I have worked with so many swimmers at a variety of ages and a variety of levels. What I’ve seen is that swimming brings with it all the mental challenges prevalent in other sports: focus, confidence and negative thinking but some that are not so prevalent in other sports: comparison to others and needing to drop times every meet.

Every single athlete I work with wants to win and is dealing with the stress and pressure to compete so that they do win. That’s a given. I think swimming is slightly different. The fear of competing is above and beyond what most of my other individual athletes deal with. There are few sports where you are semi blind to what your competitor is doing and are competing right next to them. It’s similar for some of my track athletes but not the same. In a pool there’s no way to see what anyone else is doing unless you stop or pull your head up out of the water. You can see swimmers to the left and right but only if they are within peripheral range. This really limits a swimmers ability to experience a broad, external focus and leaves many of them wondering, where the heck are my opponents. The ability to experience a broad, external focus is limited in track but not as completely.
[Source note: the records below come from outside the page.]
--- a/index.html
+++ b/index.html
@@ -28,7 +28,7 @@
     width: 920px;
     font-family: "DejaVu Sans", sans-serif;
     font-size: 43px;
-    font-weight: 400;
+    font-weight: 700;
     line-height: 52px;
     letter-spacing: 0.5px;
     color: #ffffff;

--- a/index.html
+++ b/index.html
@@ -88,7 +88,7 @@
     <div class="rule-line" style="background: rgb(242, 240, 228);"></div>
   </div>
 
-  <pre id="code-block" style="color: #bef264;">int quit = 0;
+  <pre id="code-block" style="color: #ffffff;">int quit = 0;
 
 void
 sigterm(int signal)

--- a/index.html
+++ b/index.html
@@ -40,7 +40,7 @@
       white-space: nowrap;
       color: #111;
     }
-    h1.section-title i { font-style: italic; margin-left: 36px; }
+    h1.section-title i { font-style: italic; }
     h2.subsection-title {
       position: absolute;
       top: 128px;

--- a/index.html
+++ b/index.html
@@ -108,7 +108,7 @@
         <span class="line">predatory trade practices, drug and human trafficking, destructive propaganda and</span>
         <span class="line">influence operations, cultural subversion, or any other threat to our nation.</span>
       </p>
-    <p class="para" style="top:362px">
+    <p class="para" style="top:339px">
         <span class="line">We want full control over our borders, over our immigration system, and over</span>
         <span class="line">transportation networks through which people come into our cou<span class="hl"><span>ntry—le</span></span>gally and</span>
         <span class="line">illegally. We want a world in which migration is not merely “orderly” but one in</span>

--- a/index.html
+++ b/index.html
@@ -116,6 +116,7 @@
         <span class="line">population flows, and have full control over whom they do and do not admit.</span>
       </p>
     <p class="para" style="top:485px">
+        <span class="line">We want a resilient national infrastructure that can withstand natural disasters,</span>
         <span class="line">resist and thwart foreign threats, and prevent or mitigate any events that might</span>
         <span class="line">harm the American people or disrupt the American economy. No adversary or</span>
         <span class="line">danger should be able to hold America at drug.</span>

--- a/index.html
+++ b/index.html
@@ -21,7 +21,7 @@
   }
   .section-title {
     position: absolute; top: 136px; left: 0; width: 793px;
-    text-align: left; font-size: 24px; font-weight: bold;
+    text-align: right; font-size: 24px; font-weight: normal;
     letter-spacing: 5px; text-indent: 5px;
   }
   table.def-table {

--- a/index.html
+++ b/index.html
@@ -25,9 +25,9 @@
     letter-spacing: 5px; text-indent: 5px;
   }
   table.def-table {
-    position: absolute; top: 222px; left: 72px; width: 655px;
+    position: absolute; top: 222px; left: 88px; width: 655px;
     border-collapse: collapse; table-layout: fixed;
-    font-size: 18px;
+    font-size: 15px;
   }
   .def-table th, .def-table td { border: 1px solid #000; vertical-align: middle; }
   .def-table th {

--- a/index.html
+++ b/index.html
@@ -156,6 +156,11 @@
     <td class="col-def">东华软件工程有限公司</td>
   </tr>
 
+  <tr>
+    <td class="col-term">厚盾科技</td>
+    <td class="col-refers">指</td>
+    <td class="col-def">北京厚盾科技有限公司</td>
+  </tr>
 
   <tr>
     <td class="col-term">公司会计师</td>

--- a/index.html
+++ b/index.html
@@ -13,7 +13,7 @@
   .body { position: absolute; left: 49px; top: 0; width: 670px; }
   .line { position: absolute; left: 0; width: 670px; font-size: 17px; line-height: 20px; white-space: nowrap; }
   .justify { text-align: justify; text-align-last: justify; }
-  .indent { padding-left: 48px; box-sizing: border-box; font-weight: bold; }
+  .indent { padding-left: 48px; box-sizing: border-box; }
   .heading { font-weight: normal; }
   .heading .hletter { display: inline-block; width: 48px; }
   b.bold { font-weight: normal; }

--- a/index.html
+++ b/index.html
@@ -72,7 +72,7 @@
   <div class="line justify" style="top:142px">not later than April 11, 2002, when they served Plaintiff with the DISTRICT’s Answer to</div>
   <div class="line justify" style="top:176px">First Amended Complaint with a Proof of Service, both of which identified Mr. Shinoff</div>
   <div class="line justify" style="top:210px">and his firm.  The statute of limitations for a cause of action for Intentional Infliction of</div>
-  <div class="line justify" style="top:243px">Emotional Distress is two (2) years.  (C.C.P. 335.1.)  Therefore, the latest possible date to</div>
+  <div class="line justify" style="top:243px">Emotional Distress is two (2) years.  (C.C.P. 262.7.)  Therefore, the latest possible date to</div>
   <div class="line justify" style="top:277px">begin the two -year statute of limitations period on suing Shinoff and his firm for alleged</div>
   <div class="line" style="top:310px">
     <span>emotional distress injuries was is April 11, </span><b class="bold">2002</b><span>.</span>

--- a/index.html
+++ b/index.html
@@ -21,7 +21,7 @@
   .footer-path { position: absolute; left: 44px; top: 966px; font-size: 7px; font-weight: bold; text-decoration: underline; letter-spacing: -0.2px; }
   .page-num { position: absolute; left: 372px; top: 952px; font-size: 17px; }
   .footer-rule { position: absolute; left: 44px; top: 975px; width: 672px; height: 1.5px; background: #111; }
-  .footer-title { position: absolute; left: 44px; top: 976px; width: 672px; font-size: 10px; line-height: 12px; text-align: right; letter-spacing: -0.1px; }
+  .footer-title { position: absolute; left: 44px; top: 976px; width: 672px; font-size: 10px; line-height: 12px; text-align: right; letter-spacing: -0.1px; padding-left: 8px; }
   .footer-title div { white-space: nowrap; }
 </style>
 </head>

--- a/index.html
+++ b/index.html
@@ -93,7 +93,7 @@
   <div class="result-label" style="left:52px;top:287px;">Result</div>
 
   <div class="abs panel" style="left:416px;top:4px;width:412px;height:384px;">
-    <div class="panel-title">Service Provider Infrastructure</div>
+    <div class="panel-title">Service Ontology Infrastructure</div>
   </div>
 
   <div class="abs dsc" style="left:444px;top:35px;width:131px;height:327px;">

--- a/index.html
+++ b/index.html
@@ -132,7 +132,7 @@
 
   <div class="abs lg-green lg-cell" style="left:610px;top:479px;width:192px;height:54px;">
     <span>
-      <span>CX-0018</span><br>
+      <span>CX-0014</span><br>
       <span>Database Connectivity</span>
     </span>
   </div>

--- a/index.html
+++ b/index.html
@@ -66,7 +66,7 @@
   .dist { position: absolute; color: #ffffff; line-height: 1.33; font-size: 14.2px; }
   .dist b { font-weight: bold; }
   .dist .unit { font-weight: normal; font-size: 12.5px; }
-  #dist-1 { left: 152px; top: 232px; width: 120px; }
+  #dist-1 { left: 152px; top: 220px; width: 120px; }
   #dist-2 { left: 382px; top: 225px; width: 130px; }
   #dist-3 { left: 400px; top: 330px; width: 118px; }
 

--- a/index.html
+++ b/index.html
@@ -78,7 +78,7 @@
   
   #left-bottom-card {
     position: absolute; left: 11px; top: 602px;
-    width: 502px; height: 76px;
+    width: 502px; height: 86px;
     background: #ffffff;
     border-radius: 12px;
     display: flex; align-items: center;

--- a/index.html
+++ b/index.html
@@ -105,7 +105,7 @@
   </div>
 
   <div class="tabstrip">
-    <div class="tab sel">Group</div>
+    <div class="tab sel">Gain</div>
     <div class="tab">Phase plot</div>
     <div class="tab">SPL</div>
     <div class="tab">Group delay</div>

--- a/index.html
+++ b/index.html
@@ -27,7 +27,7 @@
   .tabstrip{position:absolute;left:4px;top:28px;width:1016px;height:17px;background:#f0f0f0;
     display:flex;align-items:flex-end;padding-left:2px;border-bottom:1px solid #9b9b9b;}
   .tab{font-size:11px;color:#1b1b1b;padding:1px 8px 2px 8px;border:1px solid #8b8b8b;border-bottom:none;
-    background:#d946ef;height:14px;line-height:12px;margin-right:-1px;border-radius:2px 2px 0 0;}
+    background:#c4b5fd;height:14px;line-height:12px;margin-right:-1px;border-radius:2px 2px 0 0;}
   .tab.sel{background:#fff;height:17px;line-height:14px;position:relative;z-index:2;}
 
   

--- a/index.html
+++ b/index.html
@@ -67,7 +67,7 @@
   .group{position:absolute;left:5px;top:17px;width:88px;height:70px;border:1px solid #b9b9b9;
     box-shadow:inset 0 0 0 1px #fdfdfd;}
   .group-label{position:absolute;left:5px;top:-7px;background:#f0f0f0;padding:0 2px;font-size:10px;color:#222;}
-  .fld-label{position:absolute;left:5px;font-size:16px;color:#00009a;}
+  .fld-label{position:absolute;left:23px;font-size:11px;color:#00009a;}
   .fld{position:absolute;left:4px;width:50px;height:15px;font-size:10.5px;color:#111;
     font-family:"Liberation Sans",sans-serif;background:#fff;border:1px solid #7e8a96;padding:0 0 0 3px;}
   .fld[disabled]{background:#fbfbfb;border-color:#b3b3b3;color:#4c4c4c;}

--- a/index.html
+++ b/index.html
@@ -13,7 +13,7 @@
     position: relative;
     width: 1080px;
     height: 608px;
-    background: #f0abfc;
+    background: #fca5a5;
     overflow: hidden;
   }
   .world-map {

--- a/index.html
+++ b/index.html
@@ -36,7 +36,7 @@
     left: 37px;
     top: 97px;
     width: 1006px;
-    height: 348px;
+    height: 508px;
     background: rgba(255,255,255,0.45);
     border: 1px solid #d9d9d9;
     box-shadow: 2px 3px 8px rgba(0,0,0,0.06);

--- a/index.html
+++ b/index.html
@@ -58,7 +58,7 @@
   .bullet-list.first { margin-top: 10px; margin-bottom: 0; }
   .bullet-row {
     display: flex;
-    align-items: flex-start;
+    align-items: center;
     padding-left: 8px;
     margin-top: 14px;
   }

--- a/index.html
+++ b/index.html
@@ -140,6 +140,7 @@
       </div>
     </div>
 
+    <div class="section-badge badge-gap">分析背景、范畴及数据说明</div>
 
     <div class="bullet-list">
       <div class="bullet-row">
Because swimming is a semi blind sport it unfortunately lends itself well to issues having to do with ‘time’ – comparing one’s time to another’s and dropping time. Usually these are tied together. You compare your time to other’s to ‘see if you are good enough’ or ‘better than X’. If you aren’t, then you probably aren’t dropping time or enough time. And, if you aren’t dropping time every meet then you definitely don’t feel good enough. A swimmers entire state of being is tied to the time, a number, the outcome and it can’t be. When many of my swimmers have let go of what everyone else is doing and needing to continually drop times, guess what? They’ve felt better and dropped time. 🙂

Most swimmer’s have a terrible fear of competing and that’s largely because of what other swimmers are doing and being tied only to an outcome that is out of their control. We talk about how they don’t have control over what other swimmers do but to beat another swimmer they have to take control of themselves: show up mentally & physically prepared, focus on their process and don’t worry about dropping time they can swim their race. Alongside this, we talk about how getting caught up in these external, uncontrollables raise heart rate, decrease the capacity to breath, tighten muscles, etc. all of which is not conducive to swimming.